RECORDS FOR THIS TASK: Begin

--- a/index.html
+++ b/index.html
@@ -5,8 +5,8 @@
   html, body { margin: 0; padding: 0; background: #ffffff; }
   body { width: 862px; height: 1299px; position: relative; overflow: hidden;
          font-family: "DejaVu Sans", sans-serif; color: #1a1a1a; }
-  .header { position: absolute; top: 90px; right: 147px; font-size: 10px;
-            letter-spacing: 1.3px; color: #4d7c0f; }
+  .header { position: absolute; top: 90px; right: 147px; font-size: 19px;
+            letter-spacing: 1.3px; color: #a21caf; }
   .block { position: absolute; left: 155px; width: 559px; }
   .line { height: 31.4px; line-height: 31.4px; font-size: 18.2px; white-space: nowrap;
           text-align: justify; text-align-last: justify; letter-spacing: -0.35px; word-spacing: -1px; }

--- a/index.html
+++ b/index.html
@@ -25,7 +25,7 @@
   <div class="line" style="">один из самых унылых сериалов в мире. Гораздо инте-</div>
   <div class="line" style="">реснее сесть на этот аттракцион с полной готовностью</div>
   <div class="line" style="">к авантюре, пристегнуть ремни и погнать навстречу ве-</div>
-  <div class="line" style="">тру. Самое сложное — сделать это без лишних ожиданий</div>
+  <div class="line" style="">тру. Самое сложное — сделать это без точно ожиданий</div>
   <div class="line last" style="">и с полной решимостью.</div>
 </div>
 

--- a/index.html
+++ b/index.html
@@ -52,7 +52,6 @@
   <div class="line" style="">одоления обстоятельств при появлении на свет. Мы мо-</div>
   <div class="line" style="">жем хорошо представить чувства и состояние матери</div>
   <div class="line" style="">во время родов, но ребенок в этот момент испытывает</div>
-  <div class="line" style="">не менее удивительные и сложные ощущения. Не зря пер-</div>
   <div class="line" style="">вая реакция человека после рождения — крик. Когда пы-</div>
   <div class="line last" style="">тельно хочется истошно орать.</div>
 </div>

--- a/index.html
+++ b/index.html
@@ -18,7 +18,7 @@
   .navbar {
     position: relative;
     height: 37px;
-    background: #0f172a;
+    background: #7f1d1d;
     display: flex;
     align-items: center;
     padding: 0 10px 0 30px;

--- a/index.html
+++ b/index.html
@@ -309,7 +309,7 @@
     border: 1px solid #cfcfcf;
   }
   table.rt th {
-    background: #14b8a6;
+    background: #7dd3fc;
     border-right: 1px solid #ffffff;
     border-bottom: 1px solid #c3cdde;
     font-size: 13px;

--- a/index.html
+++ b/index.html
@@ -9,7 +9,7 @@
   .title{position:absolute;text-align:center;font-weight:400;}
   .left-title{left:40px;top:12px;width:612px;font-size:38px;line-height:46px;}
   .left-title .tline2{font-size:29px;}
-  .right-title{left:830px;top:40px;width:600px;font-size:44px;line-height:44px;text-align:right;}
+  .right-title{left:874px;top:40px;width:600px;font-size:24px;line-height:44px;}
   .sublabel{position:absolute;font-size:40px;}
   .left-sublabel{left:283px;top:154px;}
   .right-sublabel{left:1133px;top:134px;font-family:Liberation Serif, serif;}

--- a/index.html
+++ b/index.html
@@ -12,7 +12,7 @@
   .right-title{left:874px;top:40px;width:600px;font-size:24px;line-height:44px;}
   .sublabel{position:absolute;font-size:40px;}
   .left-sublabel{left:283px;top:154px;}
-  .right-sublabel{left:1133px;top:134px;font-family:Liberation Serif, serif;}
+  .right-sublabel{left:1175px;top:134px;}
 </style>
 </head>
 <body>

RECORDS FOR THIS TASK: End

* TRY IT: Now write the data shown above out again, word for word.

* YOUR RESPONSE:
--- a/index.html
+++ b/index.html
@@ -5,8 +5,8 @@
   html, body { margin: 0; padding: 0; background: #ffffff; }
   body { width: 862px; height: 1299px; position: relative; overflow: hidden;
          font-family: "DejaVu Sans", sans-serif; color: #1a1a1a; }
-  .header { position: absolute; top: 90px; right: 147px; font-size: 10px;
-            letter-spacing: 1.3px; color: #4d7c0f; }
+  .header { position: absolute; top: 90px; right: 147px; font-size: 19px;
+            letter-spacing: 1.3px; color: #a21caf; }
   .block { position: absolute; left: 155px; width: 559px; }
   .line { height: 31.4px; line-height: 31.4px; font-size: 18.2px; white-space: nowrap;
           text-align: justify; text-align-last: justify; letter-spacing: -0.35px; word-spacing: -1px; }

--- a/index.html
+++ b/index.html
@@ -25,7 +25,7 @@
   <div class="line" style="">один из самых унылых сериалов в мире. Гораздо инте-</div>
   <div class="line" style="">реснее сесть на этот аттракцион с полной готовностью</div>
   <div class="line" style="">к авантюре, пристегнуть ремни и погнать навстречу ве-</div>
-  <div class="line" style="">тру. Самое сложное — сделать это без лишних ожиданий</div>
+  <div class="line" style="">тру. Самое сложное — сделать это без точно ожиданий</div>
   <div class="line last" style="">и с полной решимостью.</div>
 </div>
 

--- a/index.html
+++ b/index.html
@@ -52,7 +52,6 @@
   <div class="line" style="">одоления обстоятельств при появлении на свет. Мы мо-</div>
   <div class="line" style="">жем хорошо представить чувства и состояние матери</div>
   <div class="line" style="">во время родов, но ребенок в этот момент испытывает</div>
-  <div class="line" style="">не менее удивительные и сложные ощущения. Не зря пер-</div>
   <div class="line" style="">вая реакция человека после рождения — крик. Когда пы-</div>
   <div class="line last" style="">тельно хочется истошно орать.</div>
 </div>

--- a/index.html
+++ b/index.html
@@ -18,7 +18,7 @@
   .navbar {
     position: relative;
     height: 37px;
-    background: #0f172a;
+    background: #7f1d1d;
     display: flex;
     align-items: center;
     padding: 0 10px 0 30px;

--- a/index.html
+++ b/index.html
@@ -309,7 +309,7 @@
     border: 1px solid #cfcfcf;
   }
   table.rt th {
-    background: #14b8a6;
+    background: #7dd3fc;
     border-right: 1px solid #ffffff;
     border-bottom: 1px solid #c3cdde;
     font-size: 13px;

--- a/index.html
+++ b/index.html
@@ -9,7 +9,7 @@
   .title{position:absolute;text-align:center;font-weight:400;}
   .left-title{left:40px;top:12px;width:612px;font-size:38px;line-height:46px;}
   .left-title .tline2{font-size:29px;}
-  .right-title{left:830px;top:40px;width:600px;font-size:44px;line-height:44px;text-align:right;}
+  .right-title{left:874px;top:40px;width:600px;font-size:24px;line-height:44px;}
   .sublabel{position:absolute;font-size:40px;}
   .left-sublabel{left:283px;top:154px;}
   .right-sublabel{left:1133px;top:134px;font-family:Liberation Serif, serif;}

--- a/index.html
+++ b/index.html
@@ -12,7 +12,7 @@
   .right-title{left:874px;top:40px;width:600px;font-size:24px;line-height:44px;}
   .sublabel{position:absolute;font-size:40px;}
   .left-sublabel{left:283px;top:154px;}
-  .right-sublabel{left:1133px;top:134px;font-family:Liberation Serif, serif;}
+  .right-sublabel{left:1175px;top:134px;}
 </style>
 </head>
 <body>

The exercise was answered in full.